What this task involves: Restate each entry below exactly; pictures stay out of the copy.

The data:

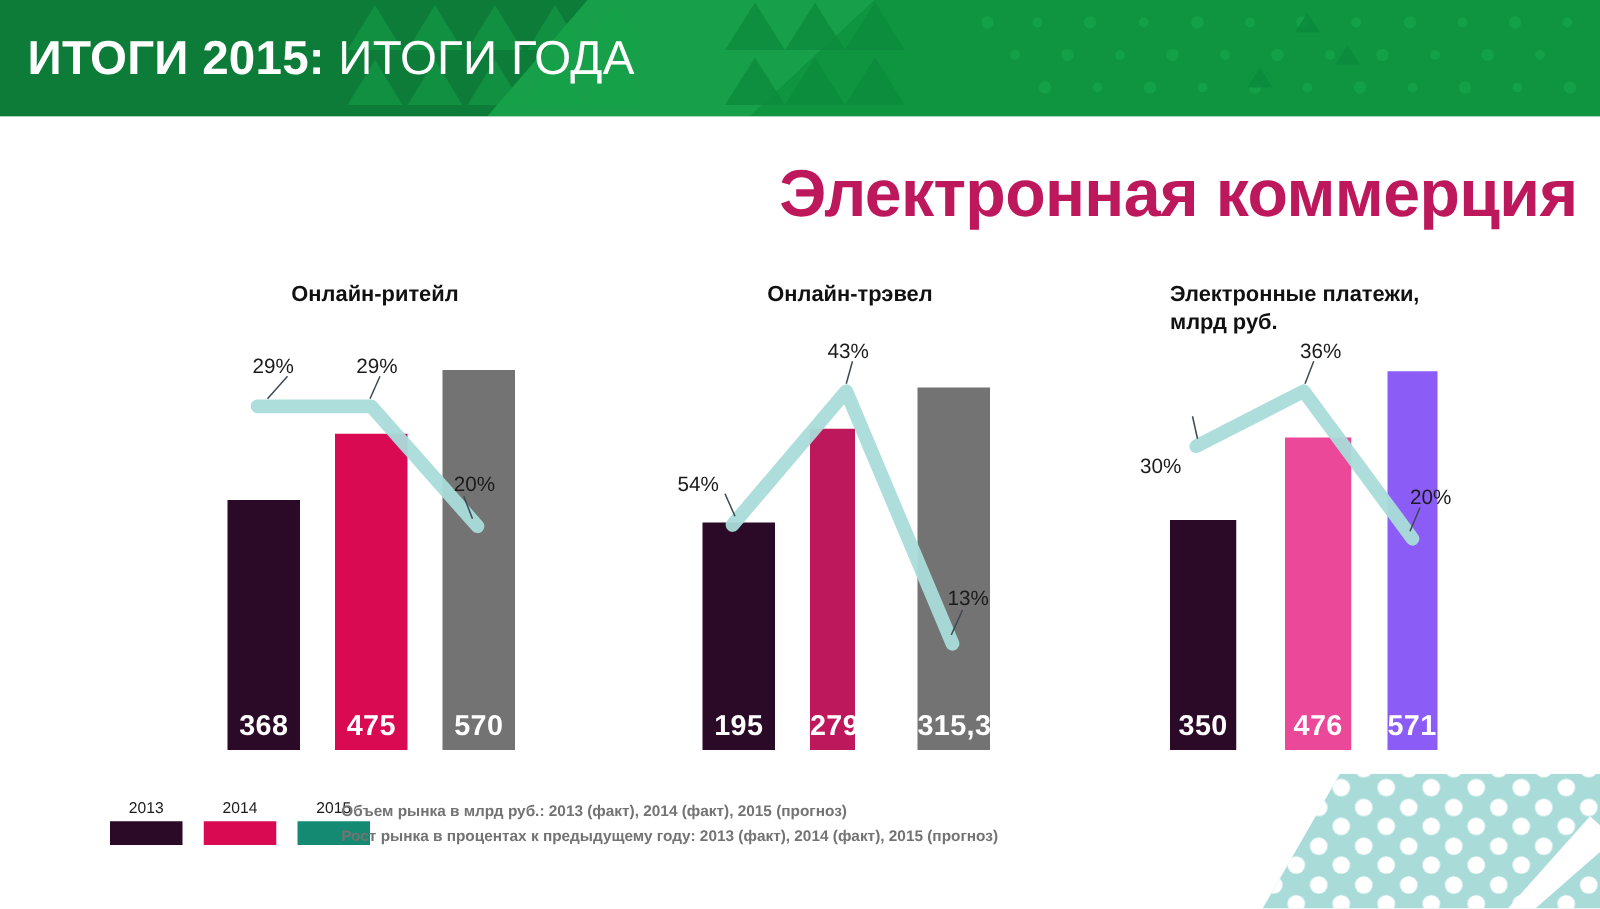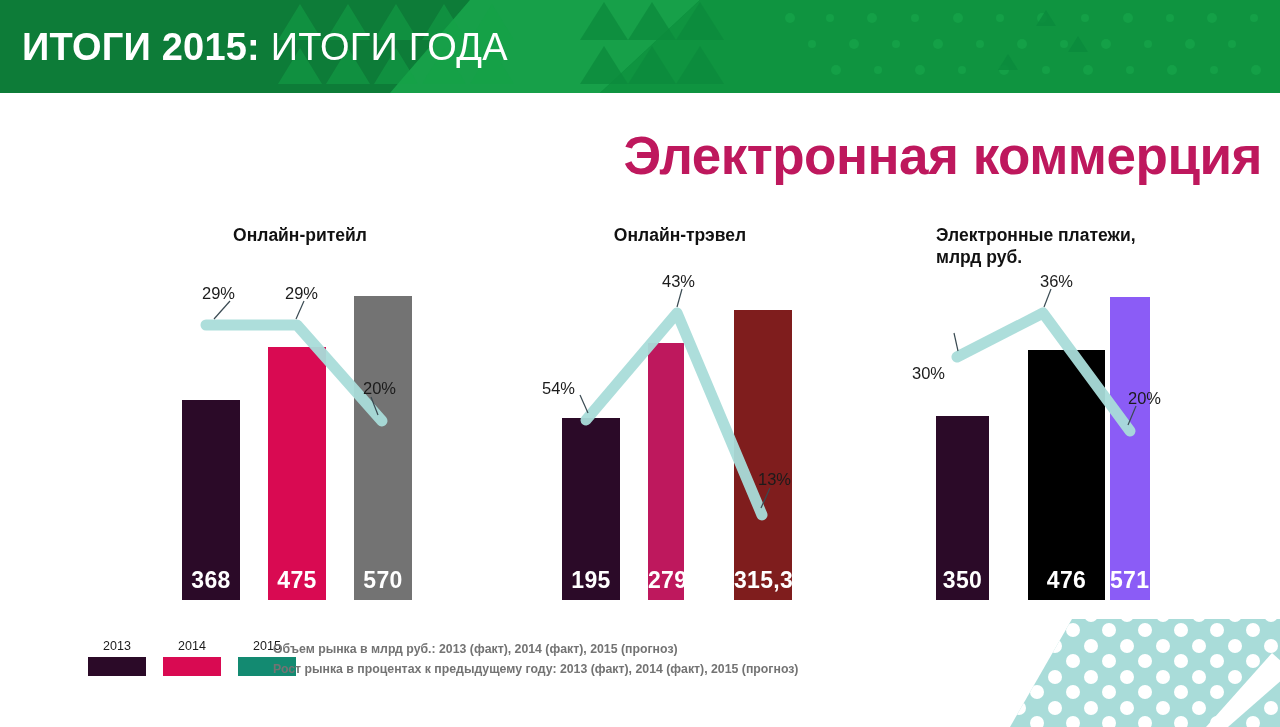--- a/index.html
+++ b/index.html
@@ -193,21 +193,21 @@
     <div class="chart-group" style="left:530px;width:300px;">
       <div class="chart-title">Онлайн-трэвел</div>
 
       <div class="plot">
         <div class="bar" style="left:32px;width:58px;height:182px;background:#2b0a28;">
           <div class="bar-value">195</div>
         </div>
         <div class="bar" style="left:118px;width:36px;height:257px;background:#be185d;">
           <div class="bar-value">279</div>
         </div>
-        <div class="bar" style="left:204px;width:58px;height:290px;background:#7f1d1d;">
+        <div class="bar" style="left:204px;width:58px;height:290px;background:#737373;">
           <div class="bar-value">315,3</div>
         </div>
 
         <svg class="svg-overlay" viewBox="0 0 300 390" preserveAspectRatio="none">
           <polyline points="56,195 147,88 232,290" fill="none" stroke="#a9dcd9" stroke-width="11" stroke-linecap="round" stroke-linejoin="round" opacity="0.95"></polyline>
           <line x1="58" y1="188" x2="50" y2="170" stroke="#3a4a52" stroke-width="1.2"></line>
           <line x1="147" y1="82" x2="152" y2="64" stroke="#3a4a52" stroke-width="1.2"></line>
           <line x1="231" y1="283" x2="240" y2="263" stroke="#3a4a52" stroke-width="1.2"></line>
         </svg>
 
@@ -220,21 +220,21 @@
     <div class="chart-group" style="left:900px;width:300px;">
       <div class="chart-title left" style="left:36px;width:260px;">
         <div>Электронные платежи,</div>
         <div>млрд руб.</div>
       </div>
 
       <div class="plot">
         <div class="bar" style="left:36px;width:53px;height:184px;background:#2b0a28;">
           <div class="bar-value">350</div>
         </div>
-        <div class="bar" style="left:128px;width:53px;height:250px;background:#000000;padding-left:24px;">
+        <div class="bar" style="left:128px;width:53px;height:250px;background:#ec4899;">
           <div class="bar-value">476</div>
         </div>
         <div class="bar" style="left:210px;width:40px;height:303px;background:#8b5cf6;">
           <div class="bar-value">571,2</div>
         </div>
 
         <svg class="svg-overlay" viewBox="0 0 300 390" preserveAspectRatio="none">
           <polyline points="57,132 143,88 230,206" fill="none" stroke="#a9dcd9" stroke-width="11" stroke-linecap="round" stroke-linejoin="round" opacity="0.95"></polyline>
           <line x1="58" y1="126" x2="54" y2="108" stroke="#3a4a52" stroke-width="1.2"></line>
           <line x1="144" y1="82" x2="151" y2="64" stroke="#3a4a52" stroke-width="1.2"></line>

Reply:
--- a/index.html
+++ b/index.html
@@ -193,21 +193,21 @@
     <div class="chart-group" style="left:530px;width:300px;">
       <div class="chart-title">Онлайн-трэвел</div>
 
       <div class="plot">
         <div class="bar" style="left:32px;width:58px;height:182px;background:#2b0a28;">
           <div class="bar-value">195</div>
         </div>
         <div class="bar" style="left:118px;width:36px;height:257px;background:#be185d;">
           <div class="bar-value">279</div>
         </div>
-        <div class="bar" style="left:204px;width:58px;height:290px;background:#7f1d1d;">
+        <div class="bar" style="left:204px;width:58px;height:290px;background:#737373;">
           <div class="bar-value">315,3</div>
         </div>
 
         <svg class="svg-overlay" viewBox="0 0 300 390" preserveAspectRatio="none">
           <polyline points="56,195 147,88 232,290" fill="none" stroke="#a9dcd9" stroke-width="11" stroke-linecap="round" stroke-linejoin="round" opacity="0.95"></polyline>
           <line x1="58" y1="188" x2="50" y2="170" stroke="#3a4a52" stroke-width="1.2"></line>
           <line x1="147" y1="82" x2="152" y2="64" stroke="#3a4a52" stroke-width="1.2"></line>
           <line x1="231" y1="283" x2="240" y2="263" stroke="#3a4a52" stroke-width="1.2"></line>
         </svg>
 
@@ -220,21 +220,21 @@
     <div class="chart-group" style="left:900px;width:300px;">
       <div class="chart-title left" style="left:36px;width:260px;">
         <div>Электронные платежи,</div>
         <div>млрд руб.</div>
       </div>
 
       <div class="plot">
         <div class="bar" style="left:36px;width:53px;height:184px;background:#2b0a28;">
           <div class="bar-value">350</div>
         </div>
-        <div class="bar" style="left:128px;width:53px;height:250px;background:#000000;padding-left:24px;">
+        <div class="bar" style="left:128px;width:53px;height:250px;background:#ec4899;">
           <div class="bar-value">476</div>
         </div>
         <div class="bar" style="left:210px;width:40px;height:303px;background:#8b5cf6;">
           <div class="bar-value">571,2</div>
         </div>
 
         <svg class="svg-overlay" viewBox="0 0 300 390" preserveAspectRatio="none">
           <polyline points="57,132 143,88 230,206" fill="none" stroke="#a9dcd9" stroke-width="11" stroke-linecap="round" stroke-linejoin="round" opacity="0.95"></polyline>
           <line x1="58" y1="126" x2="54" y2="108" stroke="#3a4a52" stroke-width="1.2"></line>
           <line x1="144" y1="82" x2="151" y2="64" stroke="#3a4a52" stroke-width="1.2"></line>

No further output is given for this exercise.